I'm currently looking at the Riemann zeta function (r.z.f), particularly it's domain. I know we can show it is holomorphic in Re(z) > 1 and that we can see it has a singularity at 1 by rewriting its formula however, after this I get a bit confused.

Before the analytic continuation of the r.z.f, is it well defined for all the complex plane apart from 1?

Do we consider the analytic continuation of the r.z.f to make it well defined for all the complex plane or to show that it is meromorphic in Re(z) > 0 or both or none of these?

Thanks

Before its analytic continuation The RZF only exists for Re(z) > 1. Only after the anal. cont. is done we can look at this function as analytic everywhere except as s = 1.

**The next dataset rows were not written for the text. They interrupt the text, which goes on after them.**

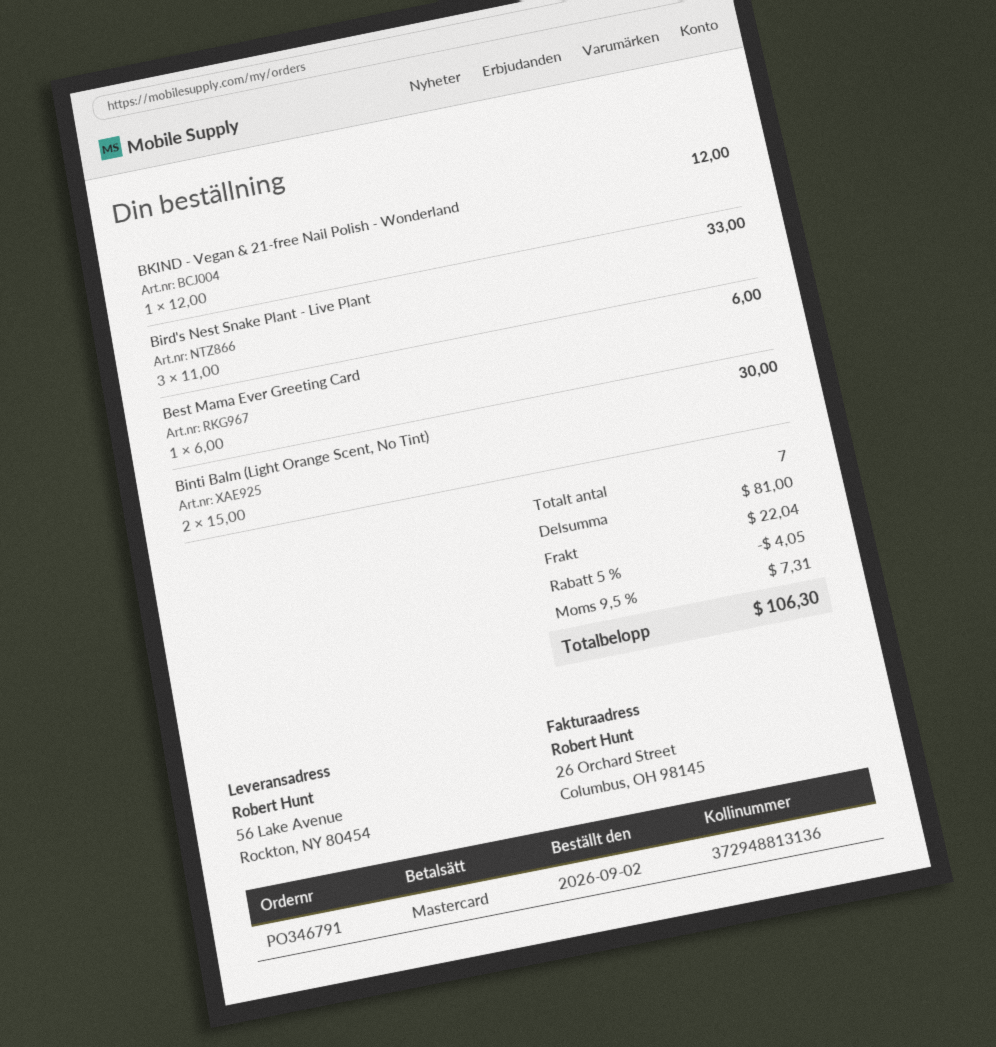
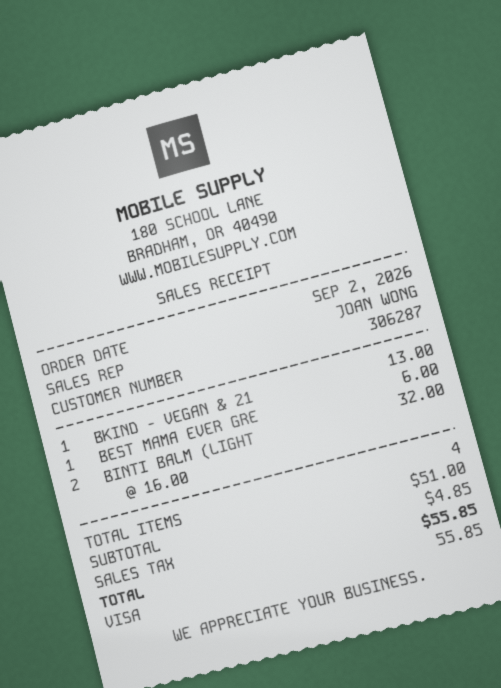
payment method: Mastercard -> Visa
BKIND - Vegan & 21-free Nail Polish - Wonderland: 1 x 12.00 = 12.00 -> 1 x 13.00 = 13.00
Bird's Nest Snake Plant - Live Plant: 3 x 11.00 = 33.00 -> none
Binti Balm (Light Orange Scent, No Tint): 2 x 15.00 = 30.00 -> 2 x 16.00 = 32.00
total quantity: 7 -> 4
subtotal: 81.00 -> 51.00
discount: 5% = 4.05 -> none
shipping: 22.04 -> none
tax: 7.31 -> 4.85
total: 106.30 -> 55.85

It's like $f(z):=\sum^\infty_{n=0}z^n$ . The function $f(z)$ is defined, and analytic, only for $|z|<1$ , but we can anal. continue it to the whole $\mathbb{C}-\{1\}$ by definining $f(z):=\frac{1}{1-z}$ ...

Tonio

3. A suggestive [though not very pratical...] approach to the analytic extension of the function $\zeta(*)$ is illustrated in the figure...

$\zeta (s) =\sum_{n=1}^{\infty} \frac{1}{n^{s}}$ , $\Re (s) >1$ (1)

... and suppose to expand $\zeta (*)$ in Taylor series around $s_{0} = 2$. With not difficult steps from (1) we derive...

$\frac{d^{k}}{d s^{k}} \zeta (s) _{s=2} = (-1)^{k} \sum_{n=1}^{\infty} \frac{\ln ^{k} n}{n^{2}}$ (2)

... so that we have...

$\zeta(s) = \sum_{k=0}^{\infty} \frac{(-1)^{k}}{k!} (s-2)^{k} \sum_{n=1}^{\infty} \frac{\ln^{k} n}{n^{2}}$ (3)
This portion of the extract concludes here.